GREENWOOD, Ind. (AP) - If it's a weekday morning, you can bet you'll find Greenwood's longtime Meals on Wheels coordinator waiting by the phone inside the small Greenwood house she's called home since the 1950s.

Betty Dawson has been a volunteer with Meals on Wheels, a nationwide charity that provides hot lunches to elderly residents and rehab patients, for decades. She's been doing it so long that she doesn't even remember when or how she got started, she said.

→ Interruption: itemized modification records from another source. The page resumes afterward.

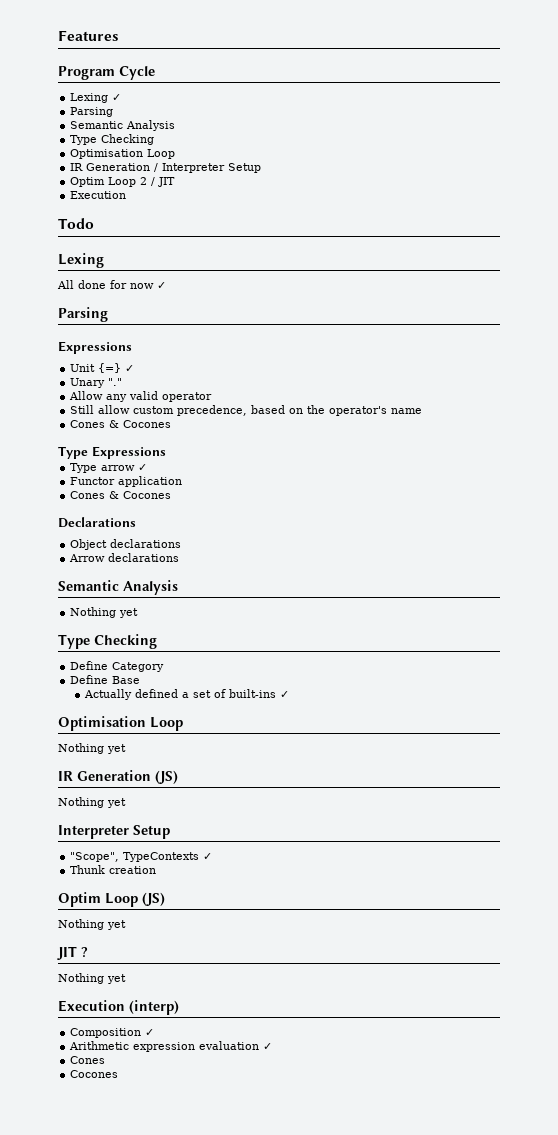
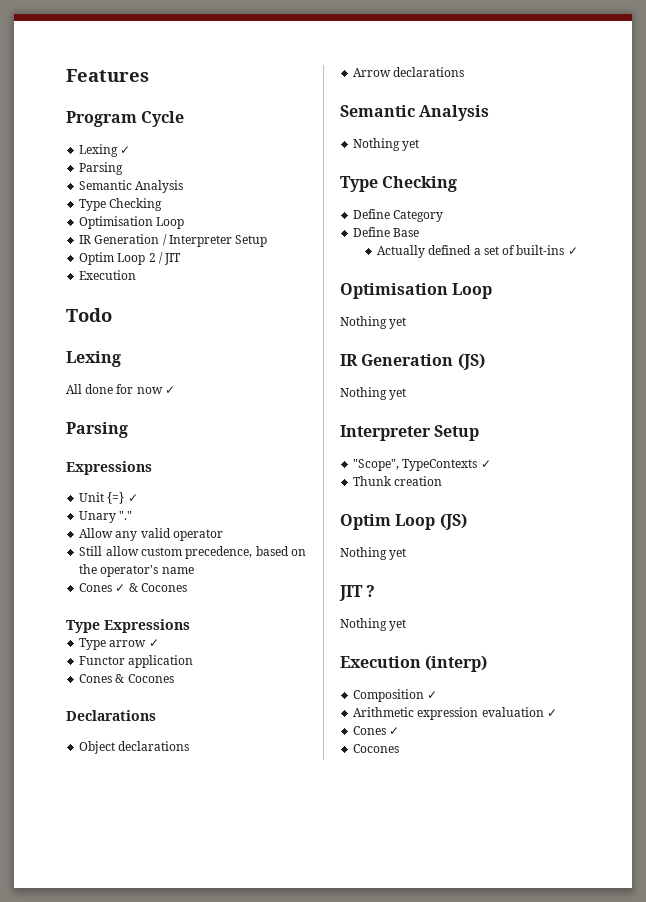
  Still allow custom precedence, based on the operator's name
- Cones & Cocones
+ Cones ✓ & Cocones
  Arithmetic expression evaluation ✓
- Cones
+ Cones ✓

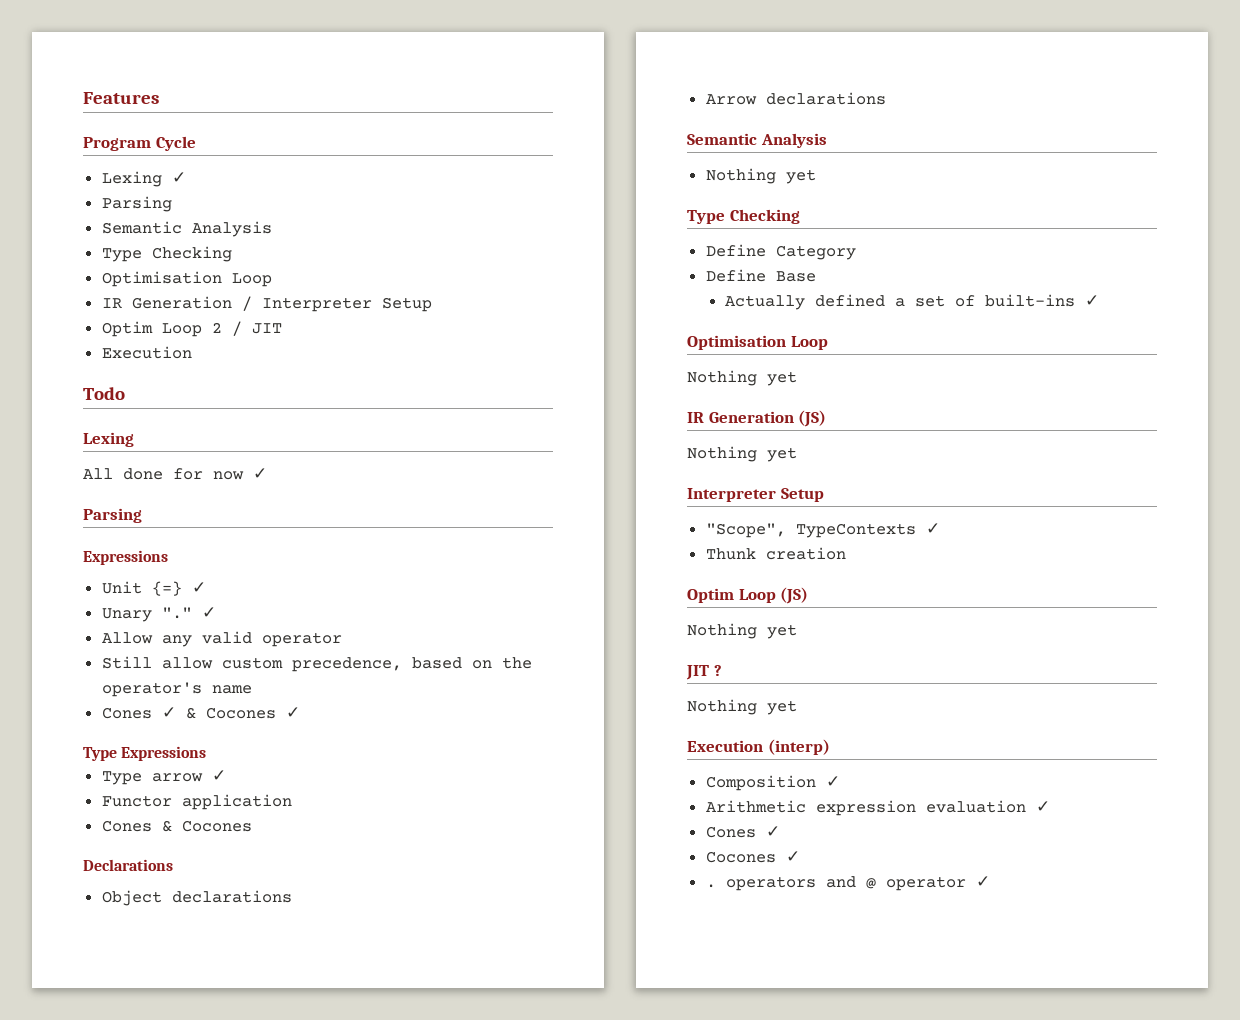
- Unary "."
+ Unary "." ✓
- Cones ✓ & Cocones
+ Cones ✓ & Cocones ✓
  Arithmetic expression evaluation ✓
  Cones ✓
- Cocones
+ Cocones ✓
+ . operators and @ operator ✓

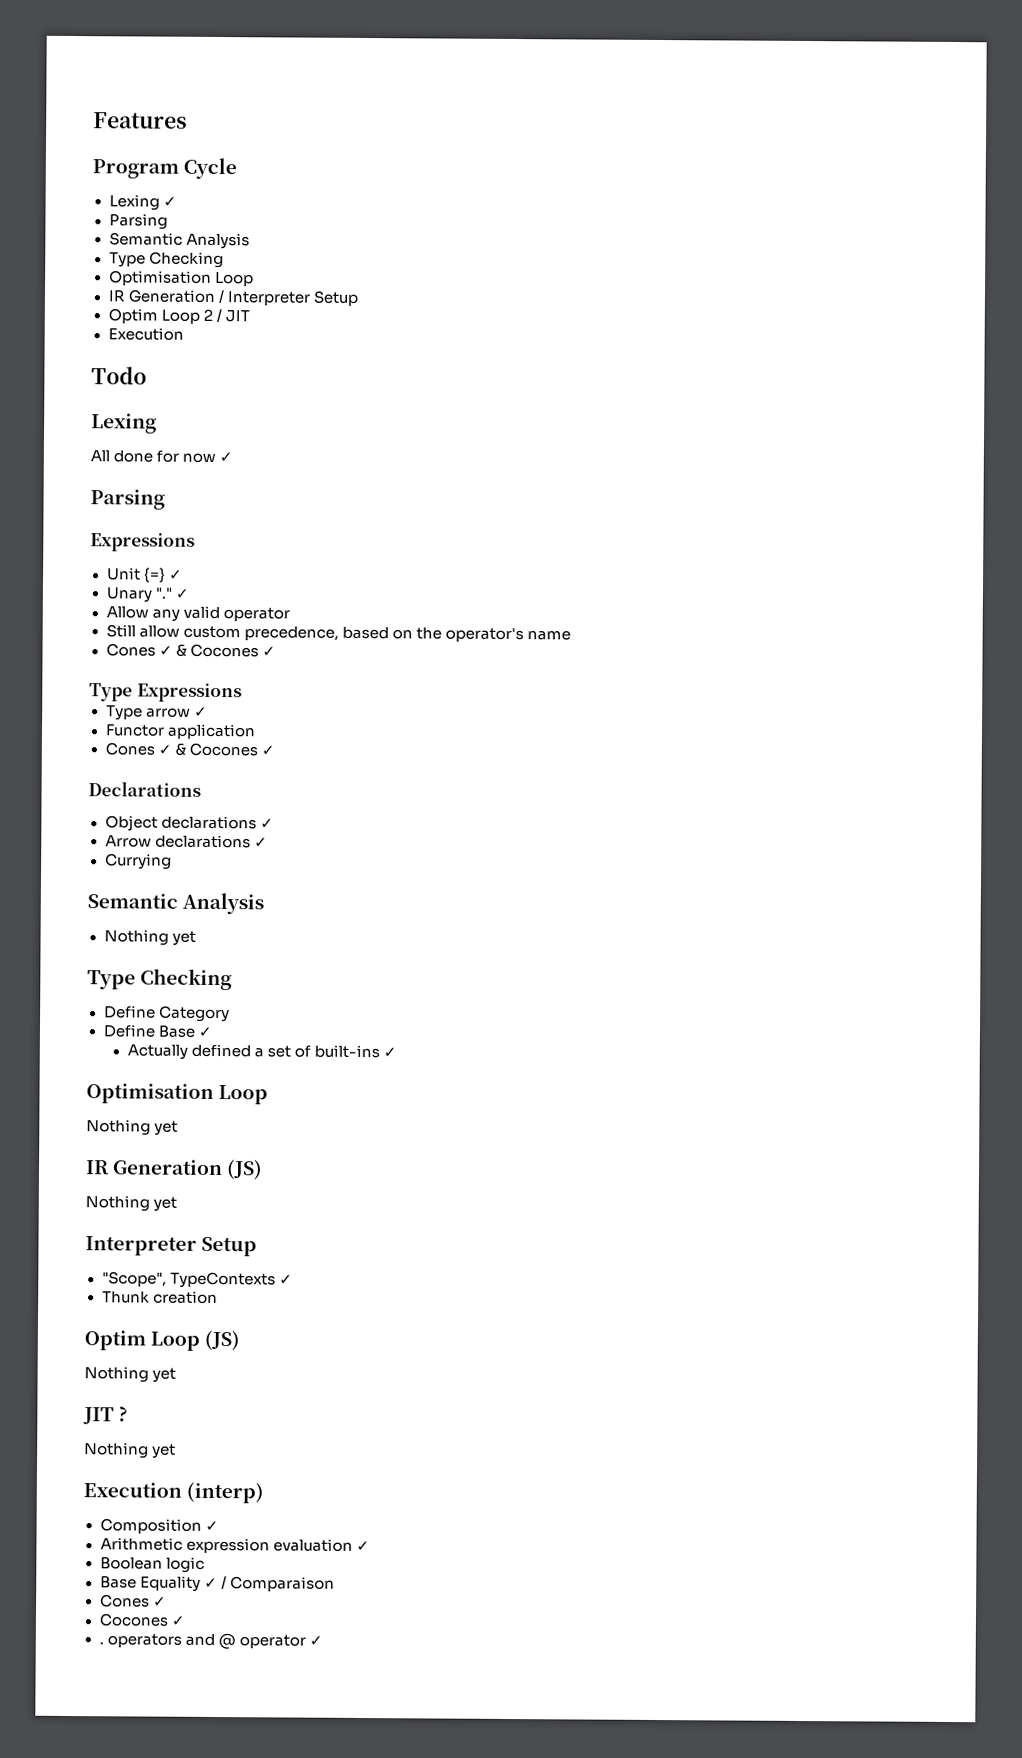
  Functor application
- Cones & Cocones
+ Cones ✓ & Cocones ✓
- Object declarations
+ Object declarations ✓
- Arrow declarations
+ Arrow declarations ✓
+ Currying
- Define Base
+ Define Base ✓
+ Boolean logic
+ Base Equality ✓ / Comparaison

But now, at 93 years old, it's time to find her replacement. And of course, she's the one conducting the search.

"Bill and I had been driving for them on Thursdays for a long time," Dawson said.

Bill Dawson, her husband, died last year.

The Dawsons stopped delivering meals together years ago, but Betty Dawson will still climb into her Buick LeSabre and make her way to where she's needed if an issue arises at the kitchen at Greenwood Village South, or with a delivery out on the road - something she said her kids are urging her to stop doing.

But the bulk of her job as volunteer coordinator is simply being available by phone.

If a volunteer calls in, she finds a replacement. If someone doesn't receive their meal on time, she finds out why. If someone needs to add dietary restrictions to their meal order, she's got them covered. If an elderly person doesn't pay their bill, she'll reach out to their son or daughter for help.

"I get calls all the time, 'Betty, my meal hasn't come yet.' So I'll call the kitchen and they'll tell me, 'Well, it was picked up.' So then I have to call the driver and find out what's going on," Dawson said.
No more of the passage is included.